Opinion
No. KA 08-00012.
November 13, 2009.
Appeal from an order of the Family Court, Monroe County (Dandrea L. Ruhlmann, J.), entered September 25, 2008 in a proceeding pursuant to Family Court Act article 3. The order, insofar as appealed from, adjudged that respondent is a juvenile delinquent.
KATHLEEN E. CASEY, BARKER, FOR DEFENDANT-APPELLANT.
MICHAEL J. VIOLANTE, DISTRICT ATTORNEY, LOCKPORT (THOMAS H. BRANDT OF COUNSEL), FOR RESPONDENT.
Present: Centra, J.P., Fahey, Peradotto, Carni and Gorski, JJ.
It is hereby ordered that the order so appealed from is unanimously affirmed without costs.
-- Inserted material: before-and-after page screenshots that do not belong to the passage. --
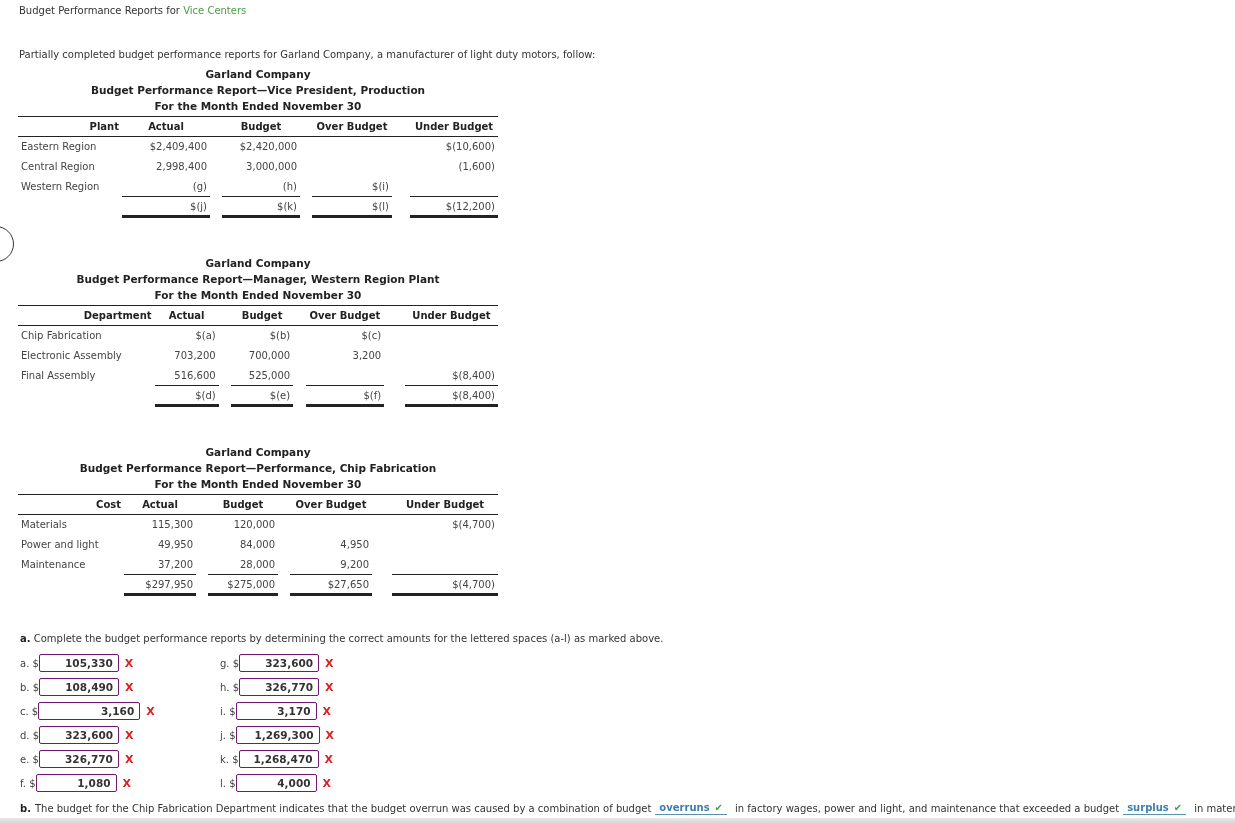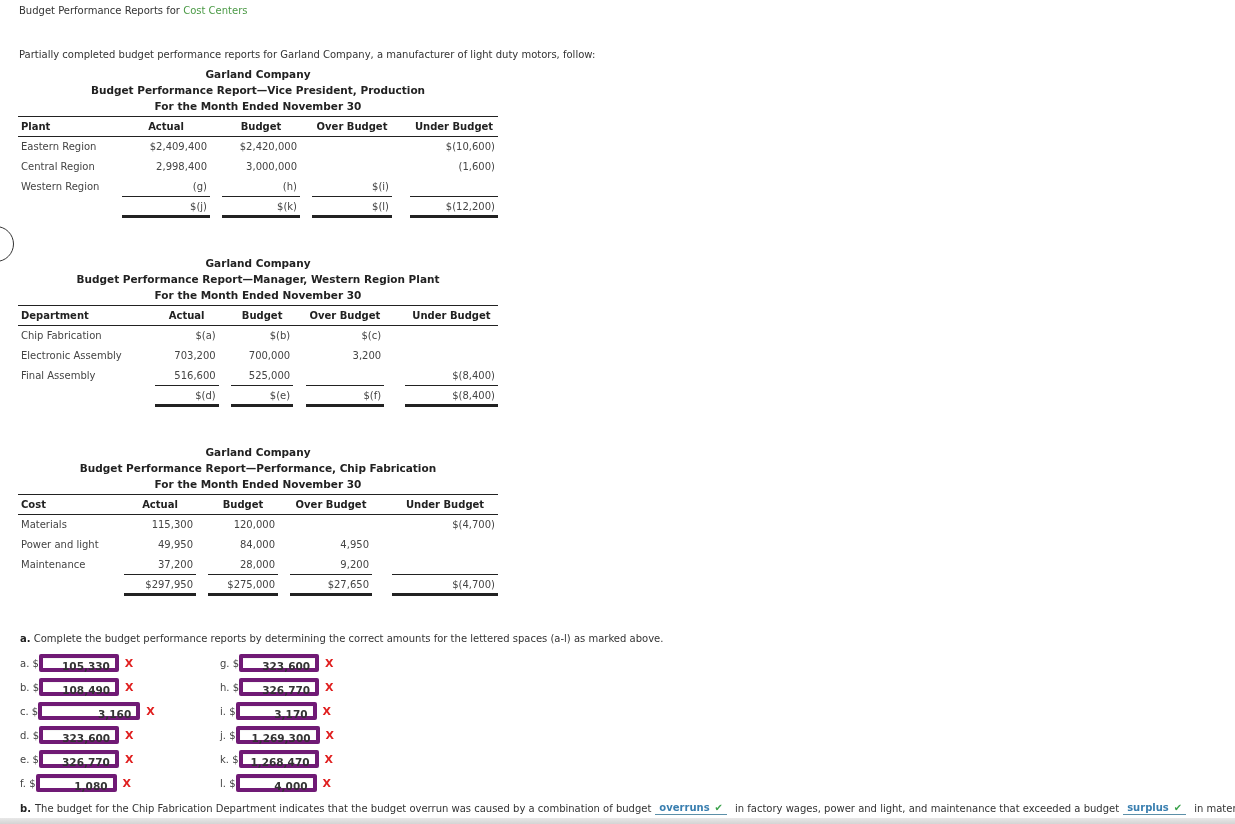--- a/index.html
+++ b/index.html
@@ -7,47 +7,47 @@
   body { font-family: "DejaVu Sans", "Liberation Sans", sans-serif; font-size: 10px; color: #333; position: relative; }
   .abs { position: absolute; }
   .title-line { left: 19px; top: 5px; font-size: 10px; color: #333; }
   .title-line .accent { color: #4b9a46; }
   .intro { left: 19px; top: 29px; font-size: 10px; color: #333; margin-top: 20px; }
 
   .report { position: absolute; left: 18px; width: 480px; }
   .rep-head { text-align: center; font-weight: bold; font-size: 10.5px; color: #222; line-height: 16px; width: 480px; }
   table.rep { border-collapse: collapse; width: 480px; margin-top: 2px; table-layout: fixed; }
   table.rep th { font-weight: bold; font-size: 10px; color: #222; height: 20px; border-top: 1.5px solid #222; border-bottom: 1.5px solid #222; padding: 0 3px; }
-  table.rep th.lbl { text-align: left; }
+  table.rep th.lbl { text-align: right; }
   table.rep td { font-size: 10px; color: #444; height: 20px; padding: 0 3px; text-align: right; vertical-align: middle; }
   table.rep td.lbl { text-align: left; color: #444; }
   table.rep tr.total td.num { border-top: 1px solid #222; border-bottom: 3px solid #222; }
   table.rep tr.total td.gap { border: none; }
   td.gap, th.gap { width: 10px; }
 
   .circle { position: absolute; left: -22px; top: 226px; width: 36px; height: 36px; border: 1.5px solid #333; border-radius: 50%; }
 
   .qa { left: 20px; top: 633px; font-size: 10px; color: #333; }
   .qa b { color: #222; }
   .ans { position: absolute; height: 20px; display: flex; align-items: center; font-size: 10px; color: #444; }
   .ans .letter { display: inline-block; }
-  .ans .box { display: inline-block; height: 18px; border: 4px solid #701a75; border-radius: 2px; text-align: right; padding: 0 5px; line-height: 16px; font-weight: bold; font-size: 10.5px; color: #333; background: #fff; box-shadow: inset 0 1px 1px rgba(0,0,0,0.05); }
+  .ans .box { display: inline-block; height: 18px; border: 1px solid #701a75; border-radius: 2px; text-align: right; padding: 0 5px; line-height: 16px; font-weight: bold; font-size: 10.5px; color: #333; background: #fff; box-shadow: inset 0 1px 1px rgba(0,0,0,0.05); }
   .ans .x { color: #e02020; font-weight: bold; font-size: 11px; margin-left: 6px; }
 
   .partb { left: 20px; top: 802px; font-size: 10px; color: #333; white-space: nowrap; display: flex; align-items: center; }
   .partb b { color: #222; margin-right: 4px; }
   .sel { display: inline-block; border-bottom: 1px solid #5b8fa8; color: #3a7fb0; font-weight: bold; padding: 0 4px 1px 4px; margin: 0 8px 0 4px; }
   .sel .chk { color: #3aa24a; margin-left: 5px; font-weight: bold; }
   .bottom-bar { left: 0; top: 818px; width: 1235px; height: 6px; background: linear-gradient(#e8e8e8, #d4d4d4); }
 </style>
 </head>
 <body>
 
 <div class="abs title-line">
-  <span>Budget Performance Reports for </span><span class="accent">Cost Centers</span>
+  <span>Budget Performance Reports for </span><span class="accent">Vice Centers</span>
 </div>
 <div class="abs intro">Partially completed budget performance reports for Garland Company, a manufacturer of light duty motors, follow:</div>
 
 <div class="circle"></div>
 
 <div class="report" style="top:66px;">
   <div class="rep-head">Garland Company</div>
   <div class="rep-head">Budget Performance Report—Vice President, Production</div>
   <div class="rep-head">For the Month Ended November 30</div>
   <table class="rep">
Memorandum: Respondent appeals from an order adjudicating him to be a juvenile delinquent based on the finding that he committed an act that, if committed by an adult, would constitute the crimes of assault in the second degree (Penal Law § 120.05) and assault in the third degree (§ 120.00 [2]). Contrary to respondent's sole contention on appeal, we conclude that the evidence is legally sufficient to establish that the police officer involved sustained a physical injury within the meaning of Penal Law § 10.00 (9) ( see People v Chiddick, 8 NY3d 445, 447-448; People v Coombs, 56 AD3d 1195, 1196, lv denied 12 NY3d 782; Matter of Shawn L., 233 AD2d 953).